For many parents, it has been a relief that schools have reopened after the prolonged closure on account of the pandemic. The lock-down has played havoc with the livelihoods of several families that are struggling to pay for their children’s education. Some of them cannot even send their wards to school as they need them back at home to work and supplement the meagre family income. Children from poorer families simply could not afford accessing online classes during the pandemic. Studies show that it might require a huge drive to bring back thousands of students who might not even return to the school following the pandemic. The priority of any right-thinking government at this stage is to bring back a semblance of normalcy to the education system. The primary concern should have been to bring students back to school. But, in some government schools, especially in coastal taluks of Udupi and Kundapur, efforts have been on to prevent several girl students from even entering their schools on the pretext of the uniforms. What is more surprising is the tacit support or total silence of the educated segments of society towards this unconstitutional action.

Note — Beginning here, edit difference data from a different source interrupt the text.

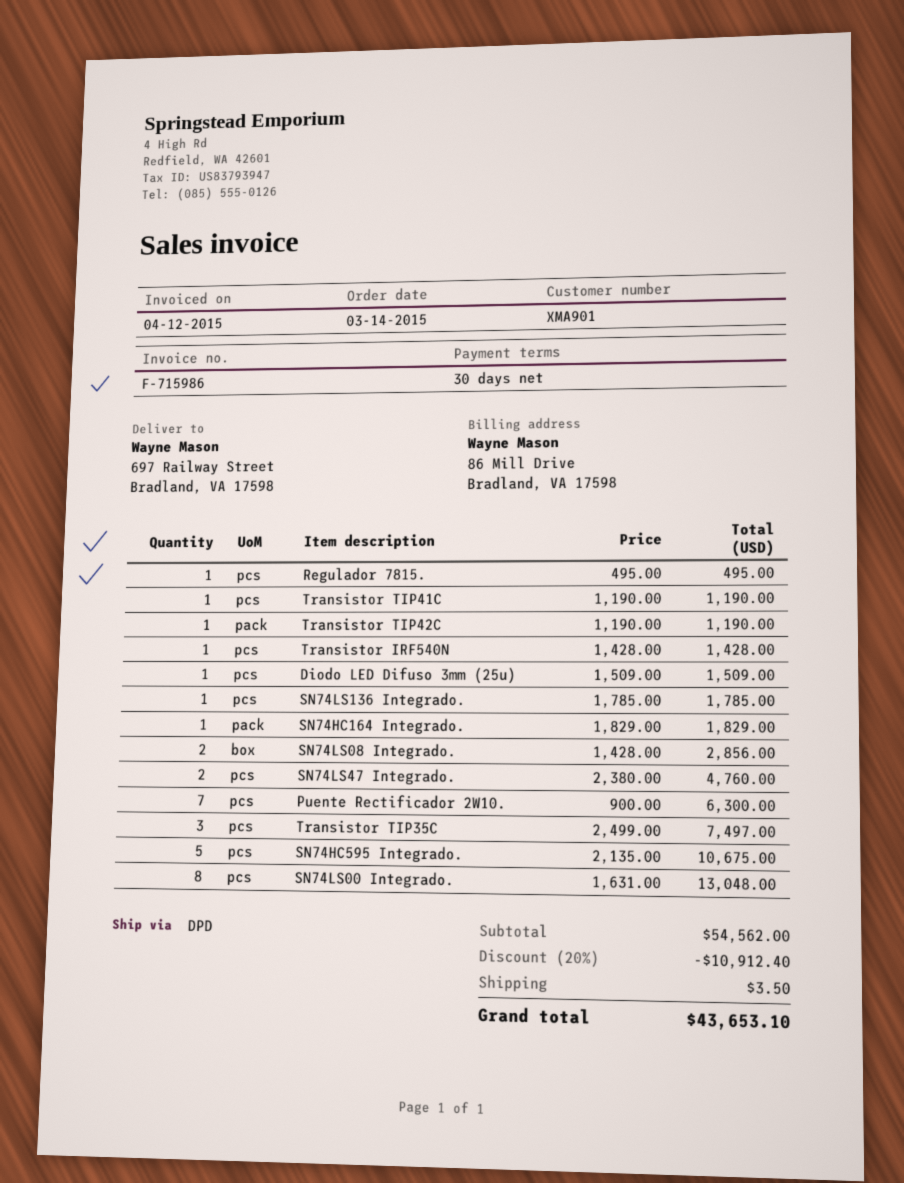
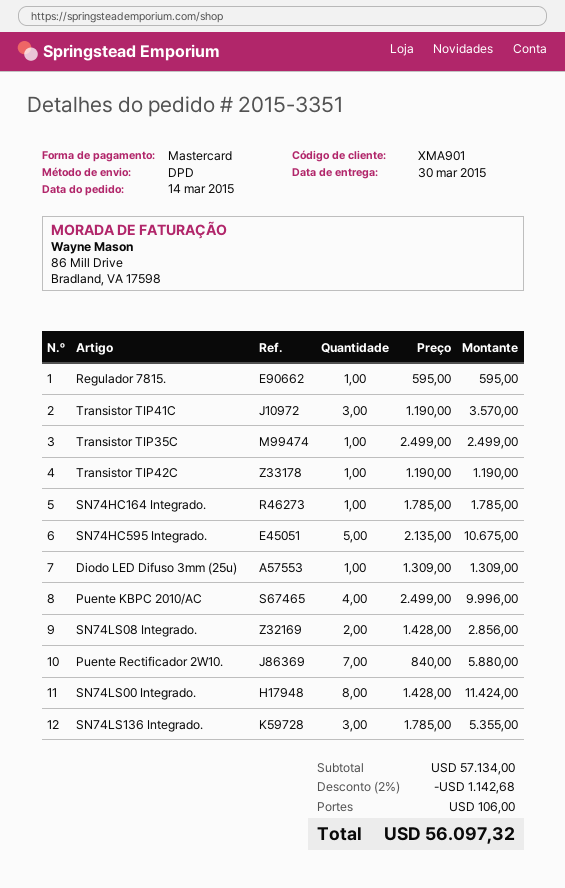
Regulador 7815.: 1 x 495.00 = 495.00 -> 1 x 595.00 = 595.00
Transistor TIP41C: 1 x 1190.00 = 1190.00 -> 3 x 1190.00 = 3570.00
Transistor IRF540N: 1 x 1428.00 = 1428.00 -> none
Diodo LED Difuso 3mm (25u): 1 x 1509.00 = 1509.00 -> 1 x 1309.00 = 1309.00
SN74LS136 Integrado.: 1 x 1785.00 = 1785.00 -> 3 x 1785.00 = 5355.00
SN74HC164 Integrado.: 1 x 1829.00 = 1829.00 -> 1 x 1785.00 = 1785.00
SN74LS47 Integrado.: 2 x 2380.00 = 4760.00 -> none
Puente Rectificador 2W10.: 7 x 900.00 = 6300.00 -> 7 x 840.00 = 5880.00
Transistor TIP35C: 3 x 2499.00 = 7497.00 -> 1 x 2499.00 = 2499.00
SN74LS00 Integrado.: 8 x 1631.00 = 13048.00 -> 8 x 1428.00 = 11424.00
Puente KBPC 2010/AC: none -> 4 x 2499.00 = 9996.00
subtotal: 54562.00 -> 57134.00
discount: 20% = 10912.40 -> 2% = 1142.68
shipping: 3.50 -> 106.00
total: 43653.10 -> 56097.32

These are not military schools to make the uniform compulsory. The country has millions who are deprived of necessities such as food and health. Government schools exist to cater to these segments and not to organize drill by students in uniform. The government order making the uniform compulsory is like insisting on luxury when the people struggle to make both ends meet. Rights organizations across the world have been watching all these developments in Karnataka. In pre-Independent India, education had been denied to many on the grounds of gender and caste. This discrimination is being re-introduced in Karnataka in another form. It is a slur on the image of Karnataka, which boasts of revolutionary humanists like Basavanna, that girls are denied entry into their schools and are made to study on the road.

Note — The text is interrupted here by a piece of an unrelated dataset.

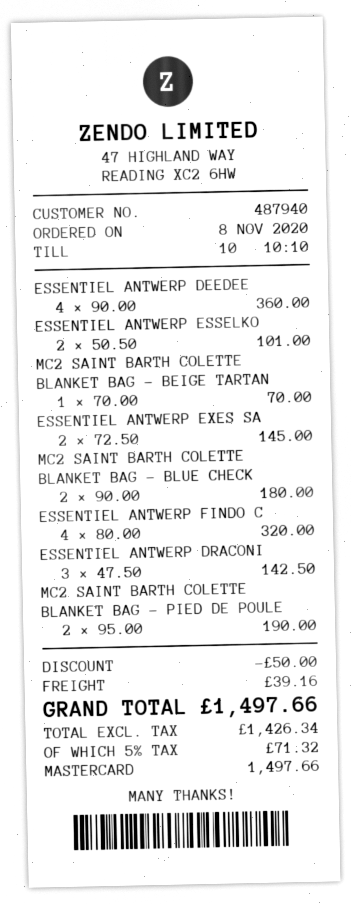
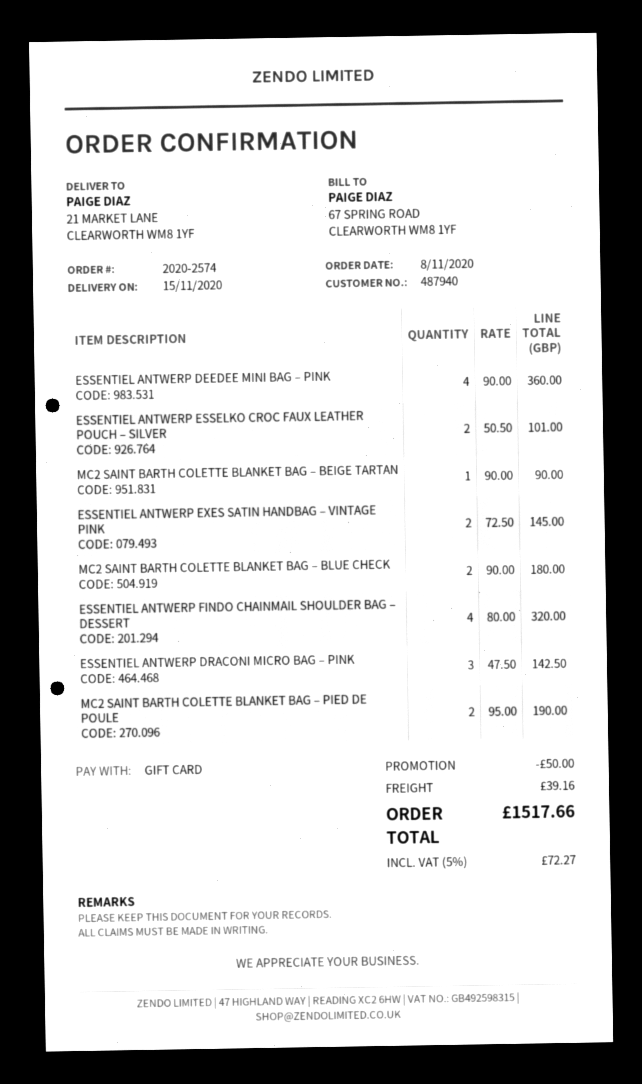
payment method: Mastercard -> gift card
MC2 SAINT BARTH COLETTE BLANKET BAG – BEIGE TARTAN: 1 x 70.00 = 70.00 -> 1 x 90.00 = 90.00
tax: 5% = 71.32 -> 5% = 72.27
total: 1497.66 -> 1517.66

What is even more surprising is that in this entire episode the victims have been made the accused and those who planned the plot have been allowed to become arbitrators. This reminds one of what happened during Delhi communal riots when more than 40 Muslims were killed first and then several Muslims were arrested on the charge of conspiracy for rioting. In Dadri, similarly, an elder Muslim man was lynched accusing him of storing beef at home, but the media attention was on finding beef at his house instead of on lynching. About the uniform controversy in Karnataka, the real issue should have been the denial of education to Muslim girls, but the debate is on about whether Muslim girls could go to school wearing scarf or not. The government should have acted against the Principal who shut the school to bar scarf-wearing students from entering the school premises but instead it transferred the director of pre-university education who had stated that there existed no government order which made wearing uniform compulsory. Strangely, thinkers and writers of the land are debating the nuances of religious practices. Feminists are engaged in discourses on the liberation of women.
This is like the infamous episode in Mahabharata when the elders of the clan were engaged in debating on how scriptures viewed acts of violation when Draupadi was actually being disrobed. What government schools need now are teachers and infrastructure. What the government should do at this stage is to put the education system that has been in a disarray following the repeated waves of the pandemic back on the rails. The government should also act to save Kannada medium schools which are closing one by one as they cannot face competition from English medium schools. The education minister B.C.Nagesh has been thoroughly exposed as he has failed to act on all these fronts. He should realize that he cannot cover up his failures by playing up the question of the uniform.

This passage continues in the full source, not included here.